[Task description]:
Take the data below and extract the lines from the one with "ship to: 3867" to the one with "WHITE FUR DOUBLE-SIDED", inclusive, exactly as written.

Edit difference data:
_____

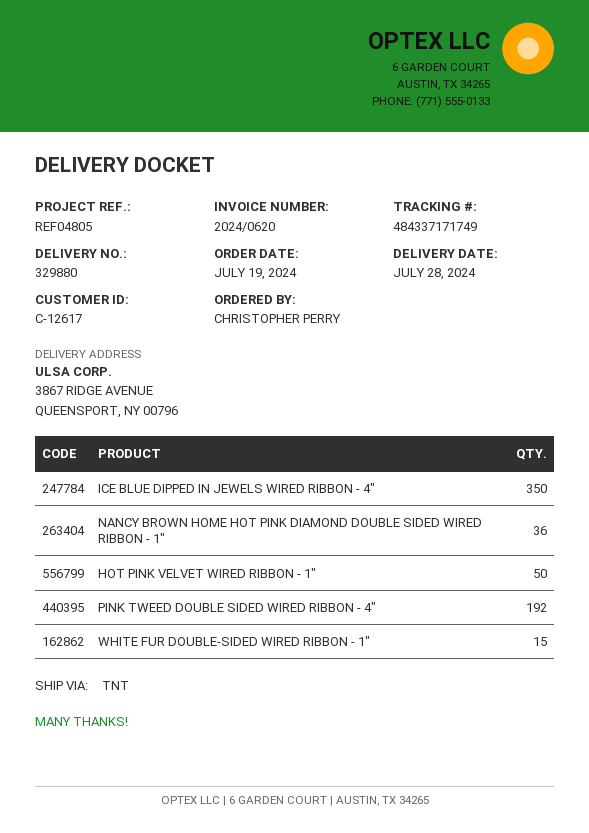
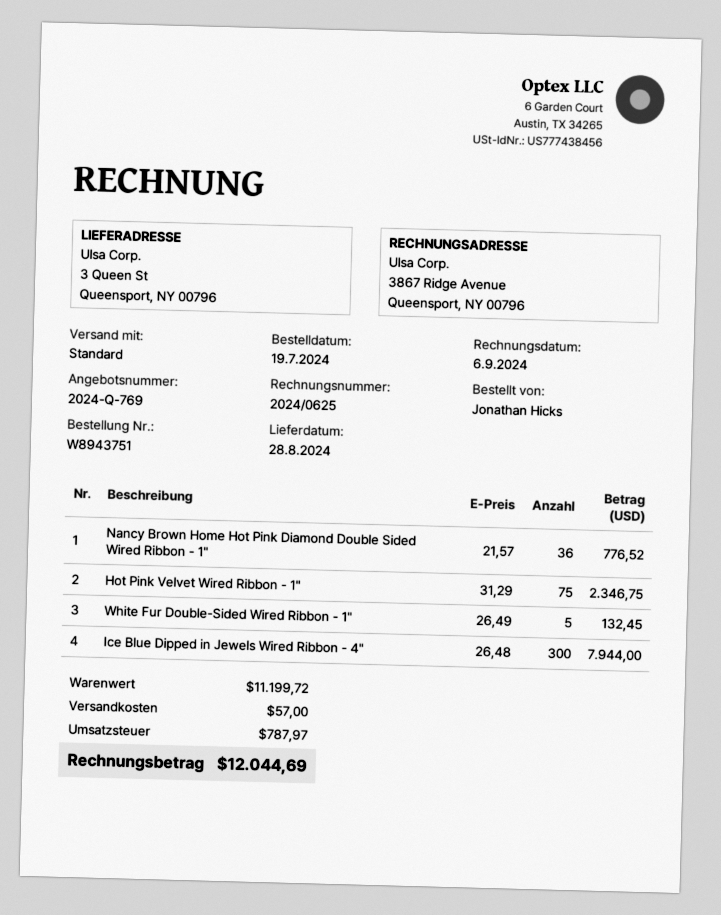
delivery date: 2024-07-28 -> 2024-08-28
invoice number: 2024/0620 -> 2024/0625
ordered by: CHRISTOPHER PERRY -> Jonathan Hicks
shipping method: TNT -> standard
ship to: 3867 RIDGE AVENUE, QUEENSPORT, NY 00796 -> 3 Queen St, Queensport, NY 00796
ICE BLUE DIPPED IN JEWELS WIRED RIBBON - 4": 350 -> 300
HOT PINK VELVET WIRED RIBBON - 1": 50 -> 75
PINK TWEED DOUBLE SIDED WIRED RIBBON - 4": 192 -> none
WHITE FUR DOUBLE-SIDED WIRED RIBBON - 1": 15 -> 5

_____

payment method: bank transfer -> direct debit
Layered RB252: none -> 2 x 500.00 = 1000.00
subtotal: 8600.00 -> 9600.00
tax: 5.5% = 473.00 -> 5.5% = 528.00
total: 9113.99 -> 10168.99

_____

[Response]:
ship to: 3867 RIDGE AVENUE, QUEENSPORT, NY 00796 -> 3 Queen St, Queensport, NY 00796
ICE BLUE DIPPED IN JEWELS WIRED RIBBON - 4": 350 -> 300
HOT PINK VELVET WIRED RIBBON - 1": 50 -> 75
PINK TWEED DOUBLE SIDED WIRED RIBBON - 4": 192 -> none
WHITE FUR DOUBLE-SIDED WIRED RIBBON - 1": 15 -> 5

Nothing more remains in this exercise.